Pairwise learning naturally arises from machine learning tasks such as AUC maximization, ranking, and metric learning. In this paper we propose a new pairwise learning algorithm based on the additive noise regression model, which adopts the pairwise Huber loss and applies effectively even to the situation where the noise only satisfies a weak moment condition. Owing to the robustness of Huber loss function, this new method is resistant to heavy-tailed errors or outliers in the response variable. We establish a comparison theorem to characterize the gap between the excess generalization error and the prediction error. We derive the error bounds and convergence rates under appropriate conditions.

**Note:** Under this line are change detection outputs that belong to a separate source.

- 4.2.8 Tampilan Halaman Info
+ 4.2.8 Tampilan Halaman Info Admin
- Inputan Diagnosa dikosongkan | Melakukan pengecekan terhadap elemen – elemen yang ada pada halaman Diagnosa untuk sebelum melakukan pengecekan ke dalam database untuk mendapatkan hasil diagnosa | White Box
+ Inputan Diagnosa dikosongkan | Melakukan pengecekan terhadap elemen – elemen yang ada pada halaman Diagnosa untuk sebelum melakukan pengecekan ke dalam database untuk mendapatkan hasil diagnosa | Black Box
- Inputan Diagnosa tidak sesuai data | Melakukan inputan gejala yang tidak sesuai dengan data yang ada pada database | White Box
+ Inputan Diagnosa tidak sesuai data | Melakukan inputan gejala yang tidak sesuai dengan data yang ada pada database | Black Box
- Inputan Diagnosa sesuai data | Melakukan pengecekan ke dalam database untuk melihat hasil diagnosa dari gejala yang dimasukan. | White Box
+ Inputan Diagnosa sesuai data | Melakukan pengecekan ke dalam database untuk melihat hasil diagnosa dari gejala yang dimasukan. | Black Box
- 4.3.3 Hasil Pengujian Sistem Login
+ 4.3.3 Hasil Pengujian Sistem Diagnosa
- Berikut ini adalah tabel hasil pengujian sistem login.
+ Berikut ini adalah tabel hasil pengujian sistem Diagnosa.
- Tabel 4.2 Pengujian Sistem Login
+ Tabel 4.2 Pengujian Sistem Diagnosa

It is worth mentioning that all the results are established under the $(1+ϵ)$-th moment condition of the noise variable. It is rather weak particularly in the case of $ϵ<1$, which means the noise variable does not even admit a finite variance.

成对学习自然产生于机器学习任务，例如 AUC 最大化、排名和度量学习。在本文中，我们提出了一种新的基于加性噪声回归模型的成对学习算法，该算法采用成对 Huber 损失，即使在噪声仅满足弱矩条件的情况下也能有效应用。由于 Huber 损失函数的稳健性，这种新方法可以抵抗响应变量中的重尾误差或异常值。我们建立了一个比较定理来表征过度泛化误差和预测误差之间的差距。我们推导出适当条件下的误差界限和收敛速度。值得一提的是，所有的结果都建立在$(1+\epsilon )$- 噪声变量的时刻条件。它是相当弱的，尤其是在$\epsilon <1$，这意味着噪声变量甚至不允许有限方差。